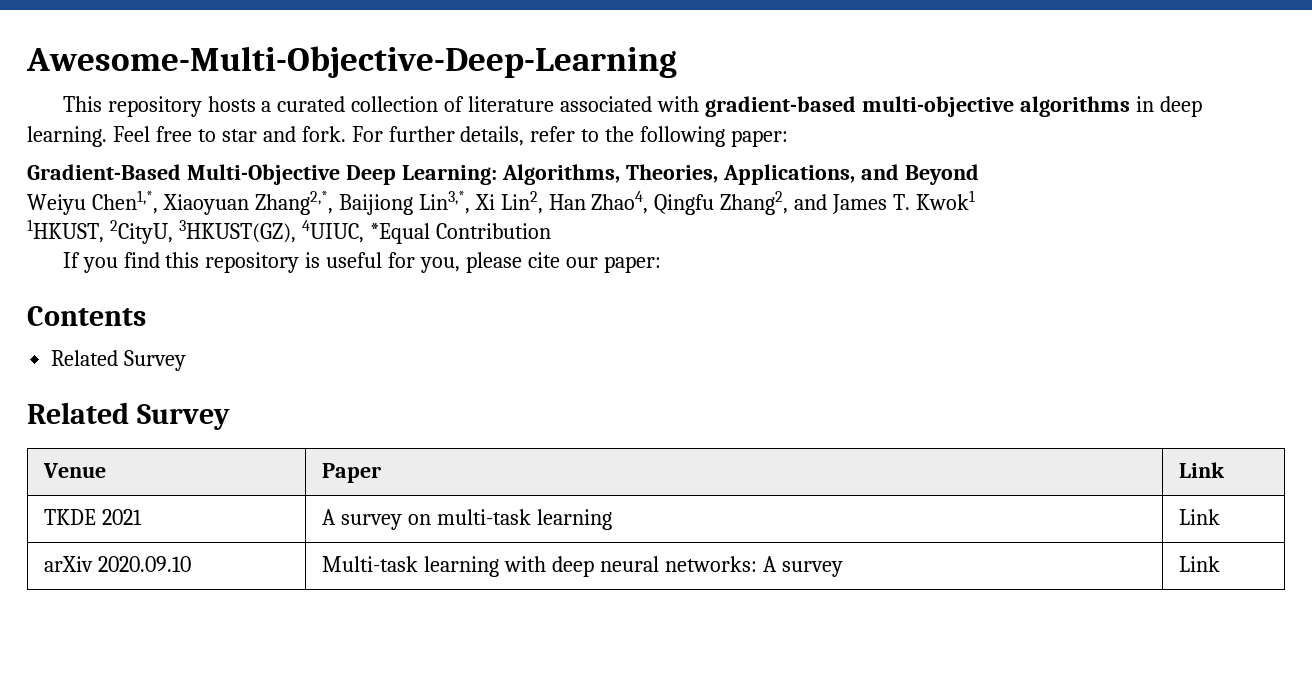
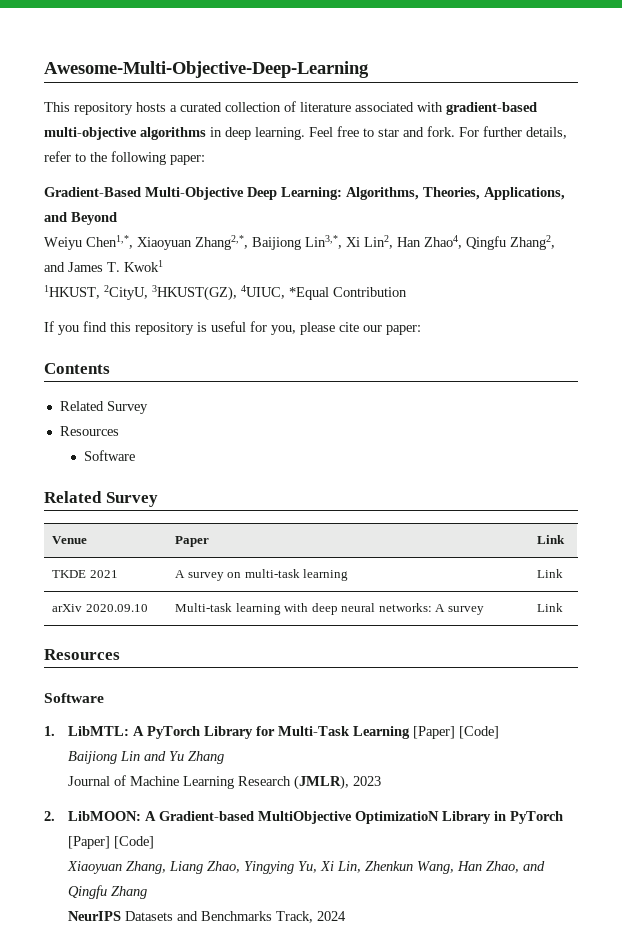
  Contents
  Related Survey
+ Resources
+ Software
  arXiv 2020.09.10 | Multi-task learning with deep neural networks: A survey | Link
+ Resources
+ Software
+ 1. LibMTL: A PyTorch Library for Multi-Task Learning [Paper] [Code]
+ Baijiong Lin and Yu Zhang
+ Journal of Machine Learning Research (JMLR), 2023
+ 2. LibMOON: A Gradient-based MultiObjective OptimizatioN Library in PyTorch [Paper] [Code]
+ Xiaoyuan Zhang, Liang Zhao, Yingying Yu, Xi Lin, Zhenkun Wang, Han Zhao, and Qingfu Zhang
+ NeurIPS Datasets and Benchmarks Track, 2024

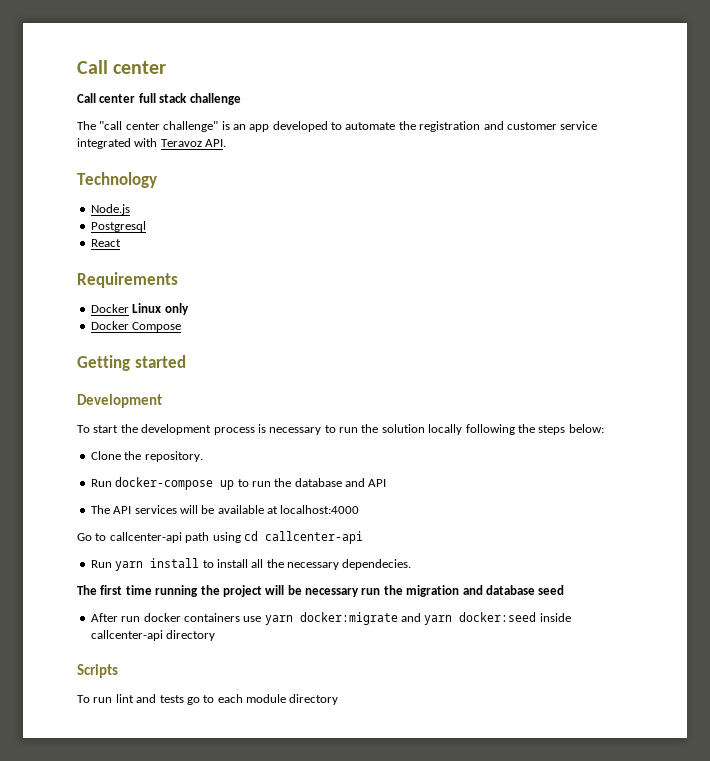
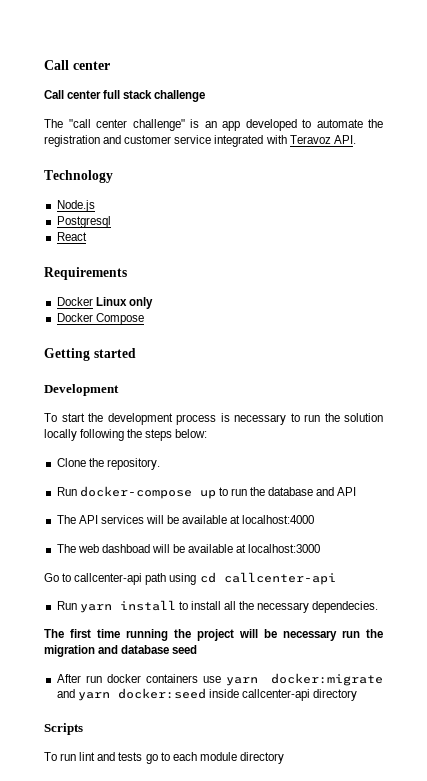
+ The web dashboad will be available at localhost:3000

^^^^^^^^^^^^^^^^

- The problem
Every line above that holds the string "Code" should be returned.

- Answer space
+ 1. LibMTL: A PyTorch Library for Multi-Task Learning [Paper] [Code]
+ 2. LibMOON: A Gradient-based MultiObjective OptimizatioN Library in PyTorch [Paper] [Code]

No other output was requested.